◆ **Problem to work on**
Output all the data exactly. Pictures do not belong in the copy.

Stored data entries
= Beginning of Section =
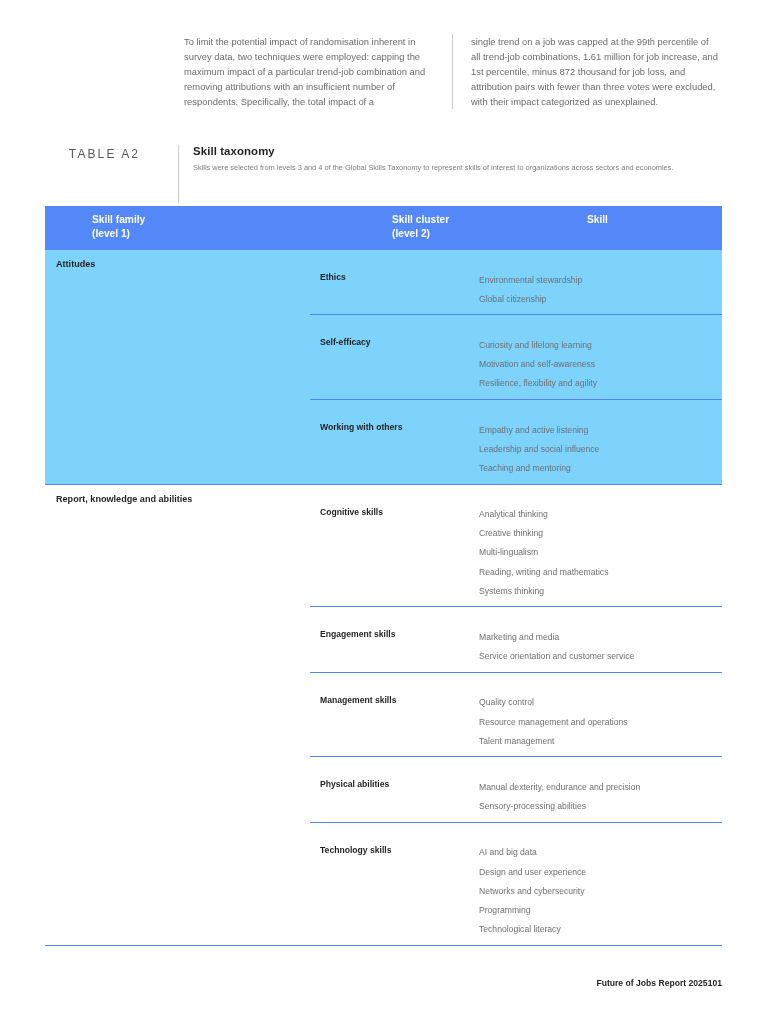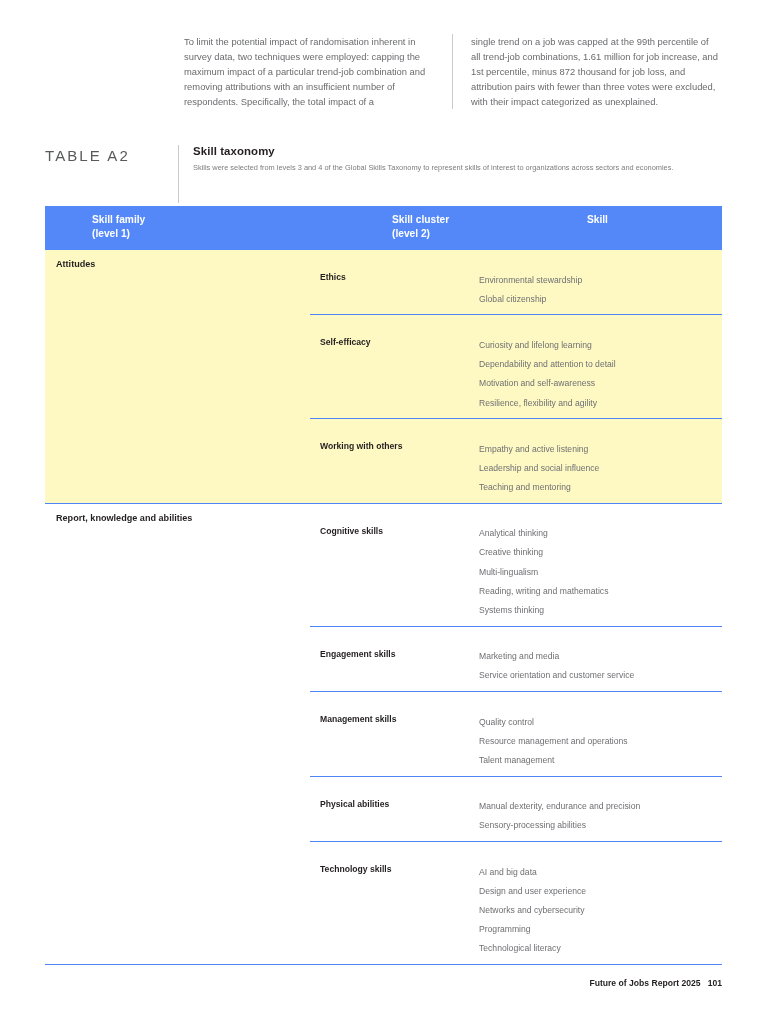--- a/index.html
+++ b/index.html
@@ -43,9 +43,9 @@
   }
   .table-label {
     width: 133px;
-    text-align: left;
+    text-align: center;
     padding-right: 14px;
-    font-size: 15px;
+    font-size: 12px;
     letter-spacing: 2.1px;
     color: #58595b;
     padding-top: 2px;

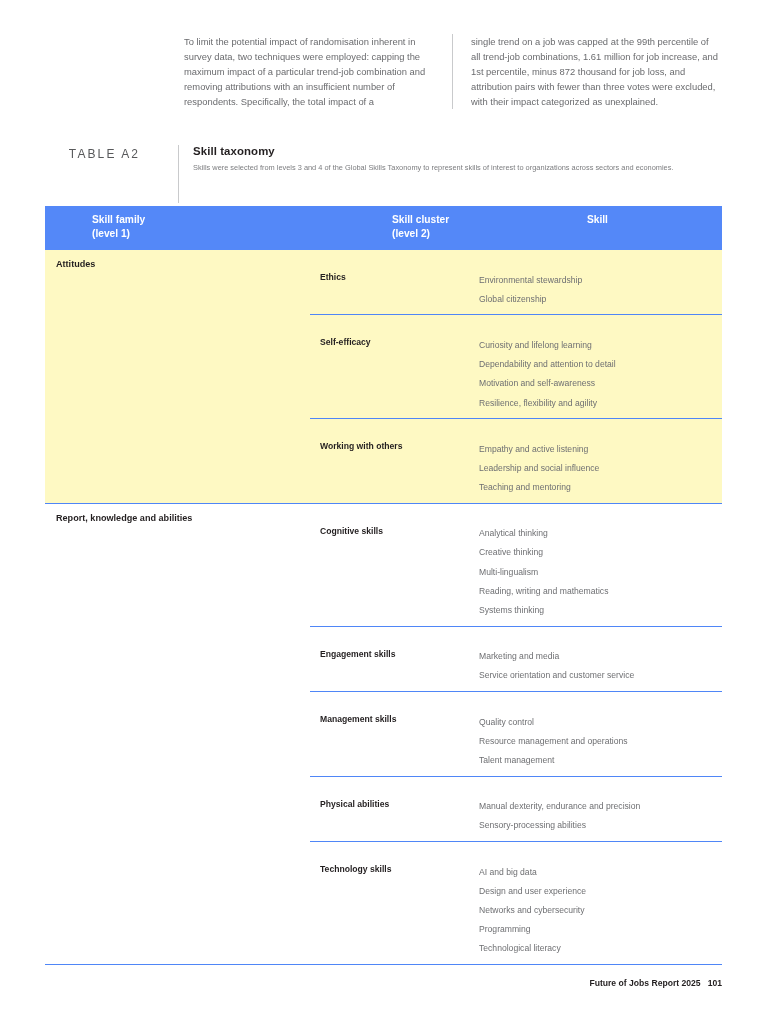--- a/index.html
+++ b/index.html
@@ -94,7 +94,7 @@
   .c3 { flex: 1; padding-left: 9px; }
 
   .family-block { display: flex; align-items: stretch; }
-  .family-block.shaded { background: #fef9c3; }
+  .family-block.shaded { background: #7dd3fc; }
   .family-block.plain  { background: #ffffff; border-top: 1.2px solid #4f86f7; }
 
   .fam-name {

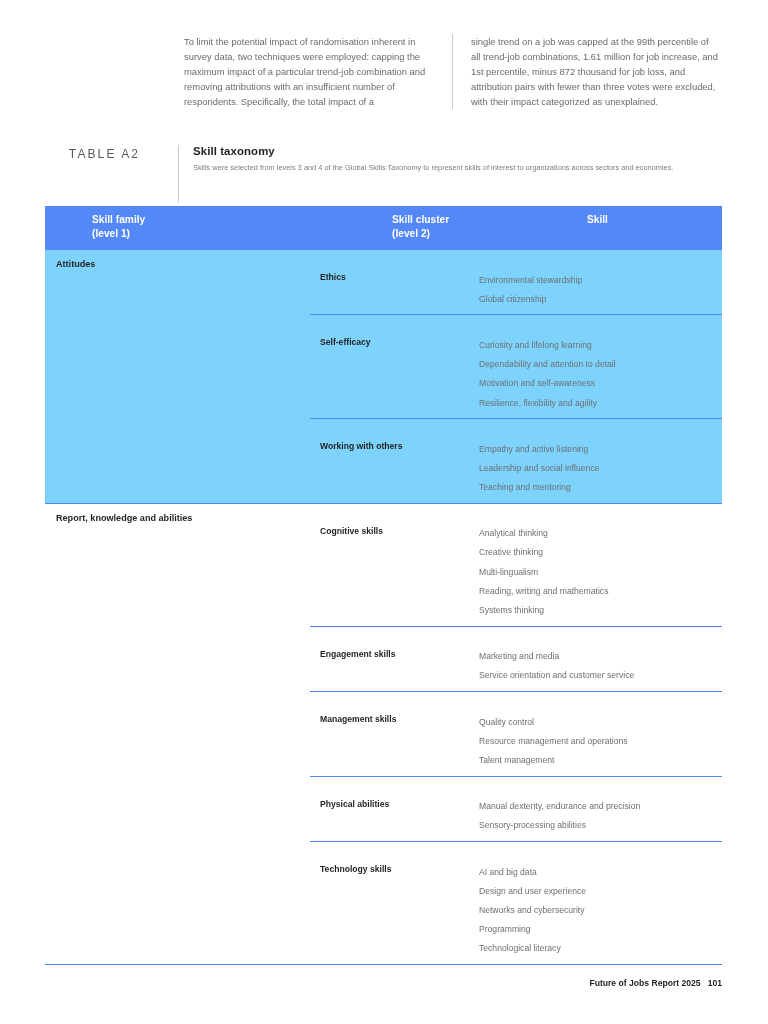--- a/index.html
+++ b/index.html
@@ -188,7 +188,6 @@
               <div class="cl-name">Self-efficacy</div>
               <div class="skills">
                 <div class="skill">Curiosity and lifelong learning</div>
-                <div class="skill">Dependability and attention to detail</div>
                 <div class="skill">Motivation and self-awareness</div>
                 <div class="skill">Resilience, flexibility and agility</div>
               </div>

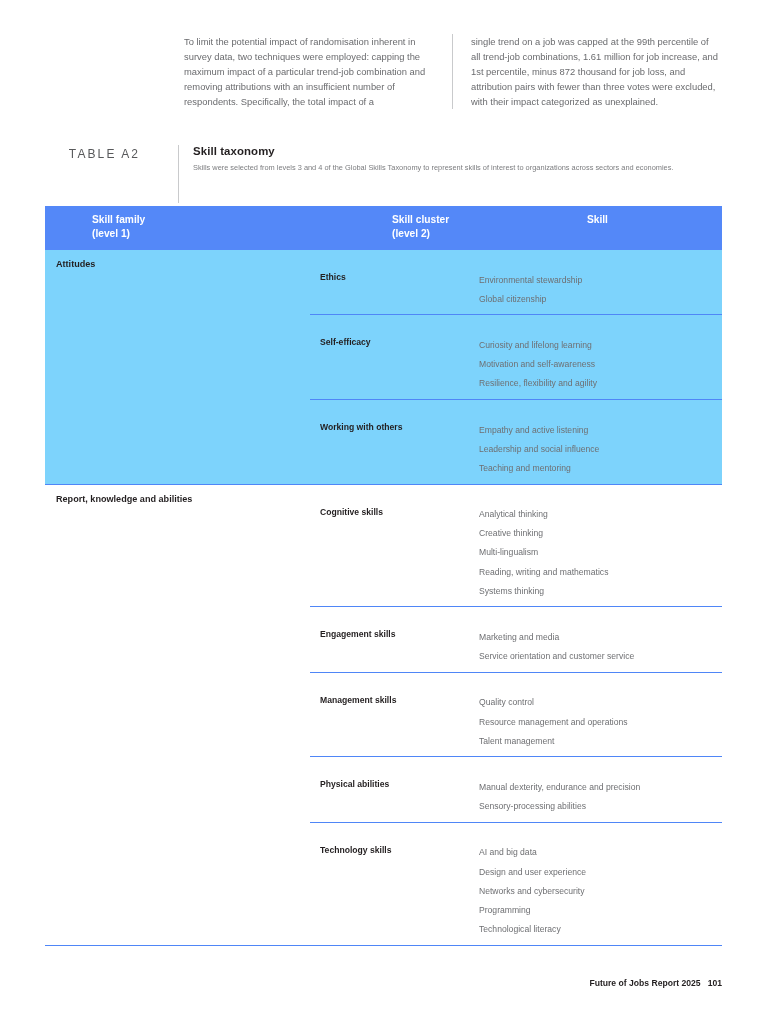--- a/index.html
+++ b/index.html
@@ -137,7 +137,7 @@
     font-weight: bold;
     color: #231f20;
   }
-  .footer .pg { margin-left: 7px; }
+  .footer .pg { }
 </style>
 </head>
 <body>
= End of Section =
◆ **Finished exercise**
--- a/index.html
+++ b/index.html
@@ -43,9 +43,9 @@
   }
   .table-label {
     width: 133px;
-    text-align: left;
+    text-align: center;
     padding-right: 14px;
-    font-size: 15px;
+    font-size: 12px;
     letter-spacing: 2.1px;
     color: #58595b;
     padding-top: 2px;

--- a/index.html
+++ b/index.html
@@ -94,7 +94,7 @@
   .c3 { flex: 1; padding-left: 9px; }
 
   .family-block { display: flex; align-items: stretch; }
-  .family-block.shaded { background: #fef9c3; }
+  .family-block.shaded { background: #7dd3fc; }
   .family-block.plain  { background: #ffffff; border-top: 1.2px solid #4f86f7; }
 
   .fam-name {

--- a/index.html
+++ b/index.html
@@ -188,7 +188,6 @@
               <div class="cl-name">Self-efficacy</div>
               <div class="skills">
                 <div class="skill">Curiosity and lifelong learning</div>
-                <div class="skill">Dependability and attention to detail</div>
                 <div class="skill">Motivation and self-awareness</div>
                 <div class="skill">Resilience, flexibility and agility</div>
               </div>

--- a/index.html
+++ b/index.html
@@ -137,7 +137,7 @@
     font-weight: bold;
     color: #231f20;
   }
-  .footer .pg { margin-left: 7px; }
+  .footer .pg { }
 </style>
 </head>
 <body>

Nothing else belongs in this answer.